# Hello there! =o)



## WillowDragon (Jan 7, 2009)

Hi, my name is Willow! =o)

I'm currently living in Bexleyheath, Kent and working in South Yorkshire (Don't ask! lol)

I used to keep mice when i was a teenager, and it has been over ten years now i have been mouseless =o( 
It is something I am hoping to get back into, as the best pet i ever had was a beautiful dove tan doe called Gabrielle who was my little sidekick! (I watch Xena, can you tell?)

A big hello to everyone here!
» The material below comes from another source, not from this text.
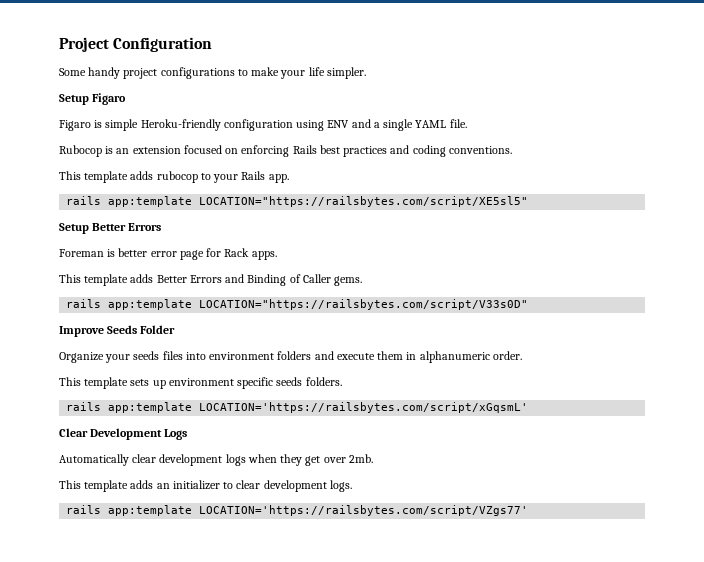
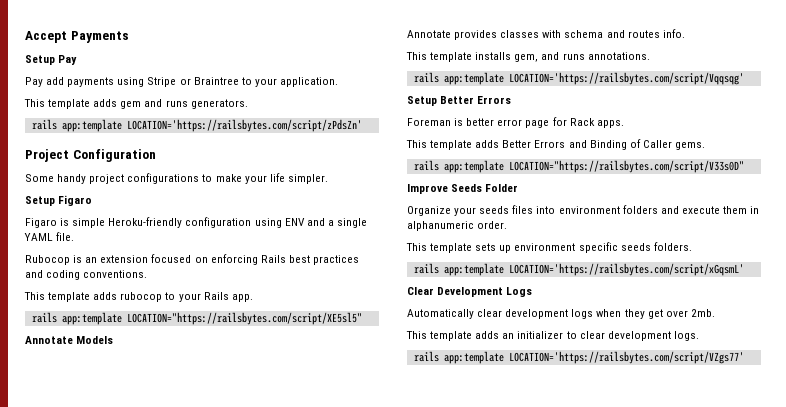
(59, 44) none -> [25,31,129,43] [25,55,78,65] [25,77,338,87] [24,99,248,109] [31,119,362,132] Accept Payments // Setup Pay // Pay add payments using Stripe or Braintree to your application. // This template adds gem and runs generators. // rails app:template LOCATION='https://railsbytes.com/script/zPdsZn' //
(529, 201) none -> [25,336,114,344] [407,29,685,40] [406,52,650,62] [413,72,744,85] // Annotate Models // Annotate provides classes with schema and routes info. // This template installs gem, and runs annotations. // rails app:template LOCATION='https://railsbytes.com/script/Vqqsqg'

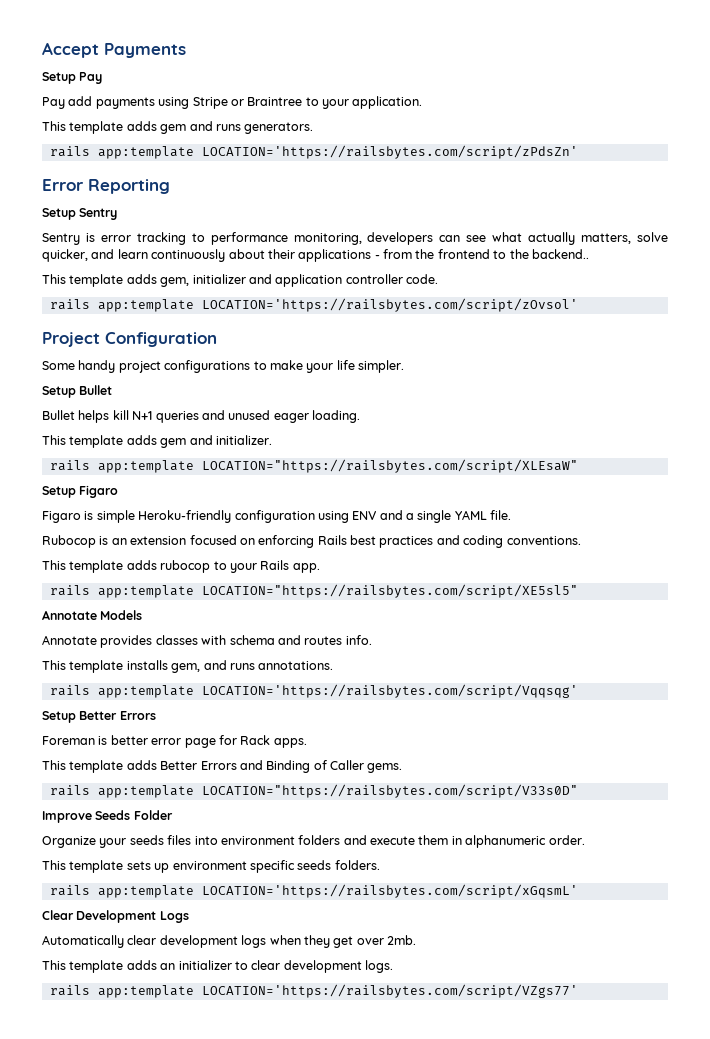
(362, 125) none -> [42,179,170,194] [42,208,118,220] [42,232,668,245] [42,249,589,262] [42,274,438,287] [49,298,578,312] // Error Reporting // Setup Sentry // Sentry is error tracking to performance monitoring, developers can see what actually matters, solve quicker, and learn continuously about their applications - from the frontend to the backend.. // This template adds gem, initializer and application controller code. // rails app:template LOCATION='https://railsbytes.com/script/zOvsol'
(328, 179) none -> [42,385,113,398] [42,410,360,423] [42,435,272,448] [49,459,578,473] // Setup Bullet // Bullet helps kill N+1 queries and unused eager loading. // This template adds gem and initializer. // rails app:template LOCATION="https://railsbytes.com/script/XLEsaW"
I look forward to browsing through all the lovely pictures of your mice! <3

Willow xx


----------



## Effy (Dec 30, 2008)

Had to post a welcome, because you've got a little song thing in my head now! ("Gabrielle is Xena's sidekick and she'll hit you with her little stick" :lol: )
These people are all FAR too friendly for their own good!
You'll have fun here.  (I'm new too...and also have no mice ATM...and love Xena) :thumbuo


----------



## sasandcol (Dec 12, 2008)

Heya and welcome Willow! (love your name)
Hope you find some lovely mice soon 
Saskia x


----------



## dangermouse (Oct 4, 2008)

hiya welcome....................


----------



## Angelmouse (Oct 3, 2008)

Hi, I have a DT called 'Velvet' (amongst a whole host of other mice)cos her coat is like velvet! She is the best and just had a litter but no DT's.

Enjoy the forum, there is plenty of advice people can give to you and plenty of people who can supply you some lovely mice


----------



## DomLangowski (Oct 2, 2008)

Hi, Welcome


----------